Son dakikada bir değişiklik olmazsa CHP’nin Cumhurbaşkanı adayı Muharrem İnce… Adayını en son belirleyen parti CHP oldu. Aslında bu bir CHP klasiği olarak şaşırtıcı değil. Diğer partilere nazaran CHP’de parti içi dengeler, en az ülkedeki dengeler kadar önemli… 

CHP’nin duyacağımız adayı Muharrem İnce olacaksa, neden o? Aslında ilk beklenen Kılıçdaroğlu’nun aday olmasıydı. Malum sürpriz seçimin, baskın seçimin karşısında ilk olarak başka aday bulmaya zaman kalmayacağı endişesiyle Kılıçdaroğlu’nun ismi ön plana çıktı. Ancak uzun zamandır O’nun aday olmak istemediği bilinen bir gerçekti.
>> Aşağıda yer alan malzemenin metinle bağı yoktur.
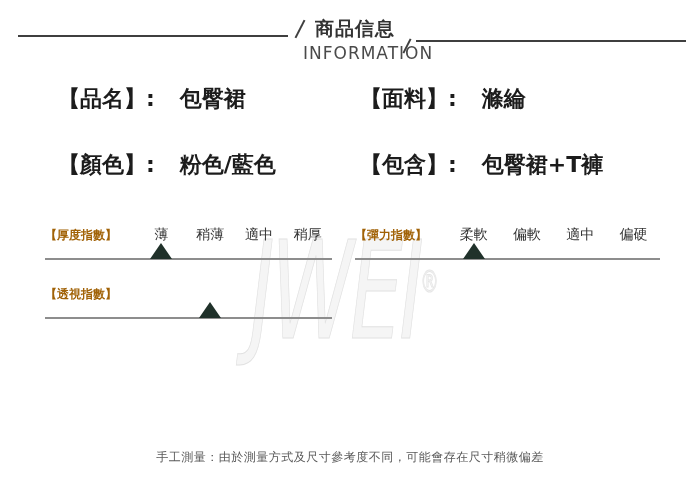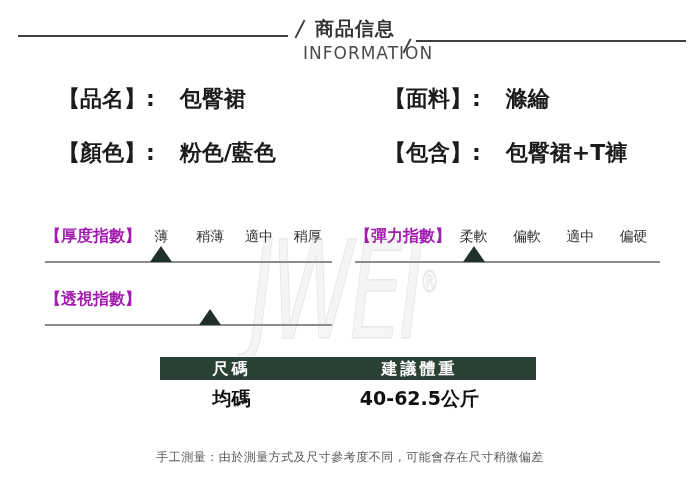--- a/index.html
+++ b/index.html
@@ -33,33 +33,33 @@
   .hdr-line.right{left:416px;top:40px;width:270px;}
   .hdr-slash{position:absolute;width:2px;background:var(--hline);transform:rotate(27deg);}
   .hdr-slash.left{left:299px;top:19px;height:20px;}
   .hdr-slash.right{left:406px;top:38px;height:16px;}
   .title-block{position:absolute;left:303px;top:16px;width:104px;text-align:center;z-index:1;}
   .title-cn{font-size:19px;font-weight:600;color:#333;letter-spacing:1px;}
   .title-en{font-size:17px;color:#4a4a4a;letter-spacing:1px;margin-top:1px;}
   
   .specs{
     position:absolute;left:58px;top:84px;z-index:1;
-    display:grid;grid-template-columns:302px auto;row-gap:36px;gap:24px;
+    display:grid;grid-template-columns:302px auto;row-gap:36px;
   }
   .spec{display:flex;align-items:baseline;font-size:22px;font-weight:700;color:#1c1c1c;}
   .spec .spec-label{white-space:nowrap;}
   .spec .spec-value{margin-left:25px;white-space:nowrap;}
   
   .indicators{
     position:absolute;left:45px;top:226px;z-index:1;
     display:grid;grid-template-columns:287px 305px;column-gap:23px;row-gap:26px;
   }
   .ind-block{position:relative;}
   .ind-row{display:flex;align-items:baseline;}
-  .ind-label{width:92px;flex:none;font-size:16px;font-weight:700;color:#a21caf;white-space:nowrap;}
+  .ind-label{width:92px;flex:none;font-size:12px;font-weight:700;color:#a16207;white-space:nowrap;}
   .ind-opts{flex:1;display:flex;}
   .ind-opt{flex:1;text-align:center;font-size:14px;color:#333;white-space:nowrap;}
   .ind-rail{position:relative;margin-top:14px;height:2px;background:var(--line);}
   .ind-track{position:absolute;left:92px;right:0;bottom:0;height:0;}
   .tri{
     position:absolute;bottom:1px;transform:translateX(-50%);
     width:0;height:0;
     border-left:11px solid transparent;border-right:11px solid transparent;
     border-bottom:16px solid var(--marker);
   }
@@ -153,26 +153,16 @@
         <span class="ind-label">【透視指數】</span>
       </div>
       <div class="ind-rail"></div>
       <div class="ind-track">
           <span class="tri" style="left: 37.5%;"></span>
         </div>
     </div>
 
   </div>
 
-  <div class="size-table">
-    <div class="st-head">
-      <span class="st-cell c1">尺碼</span>
-      <span class="st-cell c2">建議體重</span>
-    </div>
-    <div class="st-body">
-      <span class="st-cell c1">均碼</span>
-      <span class="st-cell c2">40-62.5公斤</span>
-    </div>
-  </div>
 
   <div class="note">手工測量：由於測量方式及尺寸參考度不同，可能會存在尺寸稍微偏差</div>
 
 </div>
 
 </body></html>

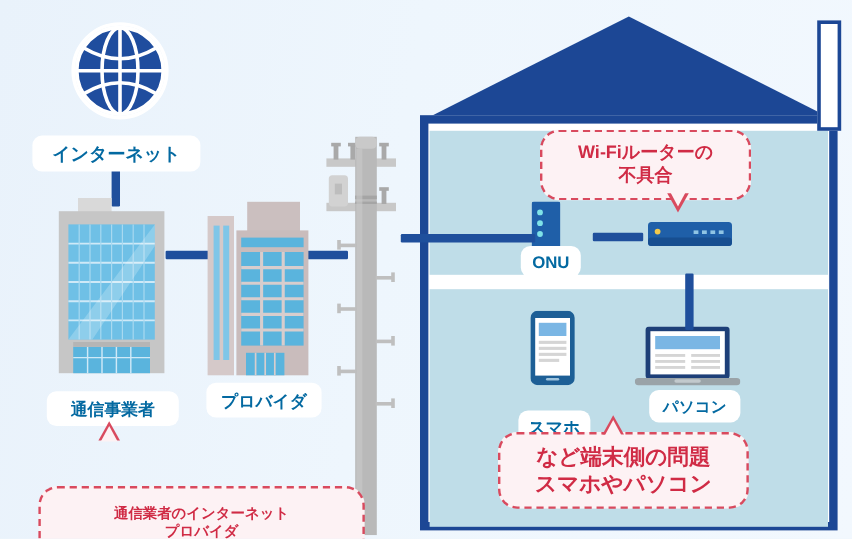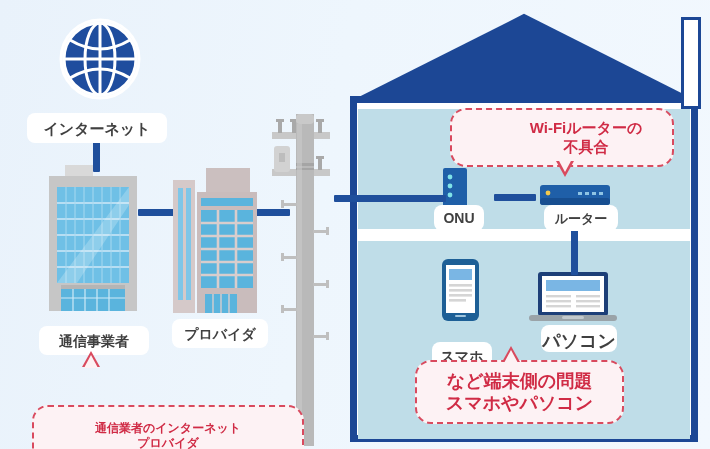--- a/index.html
+++ b/index.html
@@ -9,21 +9,21 @@
     font-family:"Liberation Sans","DejaVu Sans",sans-serif;
   }
   #stage{position:relative;width:710px;height:449px;background:#eef5fb;overflow:hidden;}
 
   
   .bg-grad{position:absolute;inset:0;background:linear-gradient(100deg,#e9f2fb 0%,#eef6fd 45%,#f2f8fe 100%);}
 
   
   .pill{
     position:absolute;background:#fff;border-radius:6px;
-    color:#404040;font-weight:bold;text-align:center;
+    color:#0369a1;font-weight:bold;text-align:center;
     white-space:nowrap;line-height:1;
     display:flex;align-items:center;justify-content:center;
     box-shadow:0 0 0 2px #fff;
     z-index:30;
   }
 
   
   .conn{position:absolute;background:#1f4f9c;z-index:12;border-radius:1px;}
   .conn-h{height:7px;}
   .conn-v{width:7px;}
@@ -247,23 +247,20 @@
       <rect x="0" y="13" width="70" height="7" rx="3" fill="#174e90"></rect>
       <circle cx="8" cy="8" r="2.4" fill="#f2c94c"></circle>
       <g fill="#8fc4e4">
         <rect x="38" y="7" width="4" height="3"></rect>
           <rect x="45" y="7" width="4" height="3"></rect>
         <rect x="52" y="7" width="4" height="3"></rect>
           <rect x="59" y="7" width="4" height="3"></rect>
       </g>
     </svg>
   </div>
-  <div class="pill" style="left:546px;top:207px;width:70px;height:22px;font-size:13px;">
-    <span>ルーター</span>
-  </div>
 
   <div class="conn conn-v" style="left:571px;top:228px;height:47px;z-index:25;"></div>
 
   <div class="device" style="left:442px;top:259px;width:37px;height:62px;">
     <svg width="37" height="62" viewBox="0 0 37 62">
       <rect x="0" y="0" width="37" height="62" rx="6" fill="#1d5f96"></rect>
       <rect x="4" y="6" width="29" height="48" fill="#ffffff"></rect>
       <rect x="7" y="10" width="23" height="11" fill="#7ab6e4"></rect>
       <g fill="#d5d5d5">
         <rect x="7" y="25" width="23" height="2.6"></rect>
@@ -288,25 +285,25 @@
         <rect x="17" y="28" width="25" height="2.4"></rect>
         <rect x="17" y="33" width="25" height="2.4"></rect>
         <rect x="47" y="23" width="24" height="2.4"></rect>
         <rect x="47" y="28" width="24" height="2.4"></rect>
         <rect x="47" y="33" width="24" height="2.4"></rect>
       </g>
       <rect x="0" y="43" width="88" height="6" rx="3" fill="#9aa3a8"></rect>
       <rect x="33" y="44" width="22" height="3" rx="1.5" fill="#c2c9cd"></rect>
     </svg>
   </div>
-  <div class="pill" style="left:543px;top:327px;width:72px;height:23px;font-size:18px;align-items:flex-end;">
+  <div class="pill" style="left:543px;top:327px;width:72px;height:23px;font-size:13px;">
     <span>パソコン</span>
   </div>
 
-  <div class="bubble" style="left:450px;top:108px;width:172px;height:55px;font-size:15px;padding-left:48px;">
+  <div class="bubble" style="left:450px;top:108px;width:172px;height:55px;font-size:15px;">
     <span class="ln">Wi-Fiルーターの</span>
     <span class="ln">不具合</span>
   </div>
   <div class="tail" style="left:556px;top:161px;border-left:9px solid transparent;border-right:9px solid transparent;border-top:16px solid #d94a5e;"></div>
   <div class="tail" style="left:558px;top:159px;border-left:7px solid transparent;border-right:7px solid transparent;border-top:13px solid #fdf2f4;z-index:42;"></div>
 
   <div class="bubble" style="left:32px;top:365px;width:268px;height:58px;font-size:12px;margin-top:40px;">
     <span class="ln">通信業者のインターネット</span>
     <span class="ln">プロバイダ</span>
   </div>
Parti içerisinde İlhan Kesici en güçlü adaylardan biri olarak ön plana çıkmaktaydı. ANAP kökenli geçmişi, 1994 yerel seçimlerinde İstanbul’da Tayyip Erdoğan ile başa baş bir yarış sergilemesi hatırlanması gereken bilgiler… 

2014 Cumhurbaşkanlığı seçiminde Eklemettin İhsanoğlu’nun parti örgütüne ve tabanına rağmen aday gösterilmesi, partide ciddi bir travma yaratmıştı. Partili, parti dışında bir aday istemiyordu. Bu nedenle gönülsüz de olsa ANAP kökenli bir CHP’liye oy vermek CHP seçmenini çok rahatsız etmezdi. Benzer bir durum Abdüllatif Şener için de geçerli. O, Ak Parti ile yollarını erken ayıran biri olarak, CHP seçmeninden çok sempati görmese de İhsanoğlu’nun gördüğü tepkiyi şüphesiz görmezdi. Kesici ve Şener’in CHP seçmeni şevkle, heyecanla sandığa götürmeye yetmeyeceğini tahmin etmek zor değil. Oysa Erdoğan’ın ilk turda seçimi kazanmasını önlemenin en kritik noktası, Ak Parti/Erdoğan karşıtı seçmeni yoğun bir şekilde sandığa götürmek olmalı… Seçmenin bir şeylerin değişeceğine inanması, bu inançla sandığa gitmesiyle % 90’lara yaklaşacak bir katılım seçimi ikinci tura bırakabilir. Aslında bu 2014 CB seçimlerinde bile olabilirdi. Örneğin MHP’nin Meral Akşener, CHP’nin Hikmet Çetin/Yılmaz Büyükerşen gibi isimlerle çıkması, bu parti seçmenlerin sandığa gidiş oranını muhtemelen yükseltebilir ve seçim ikinci tura kalabilirdi. Katılımın düşük olması, Erdoğan’ın ilk turda kazanmasının önünü açtı. Muhtemelen bu seçimde, partilerin kendi tabanlarından adaylarla seçime katılması ve seçim güvenliğine dair endişelerin ortadan kalkması, katılım oranını yukarıya çekebilir. Bu da, seçimin ikinci tura kalmasının önünü açabilir. Büyük ihtimalle muhalefet, 2014’ten bu konuda ders çıkardı, deneyim kazandı. 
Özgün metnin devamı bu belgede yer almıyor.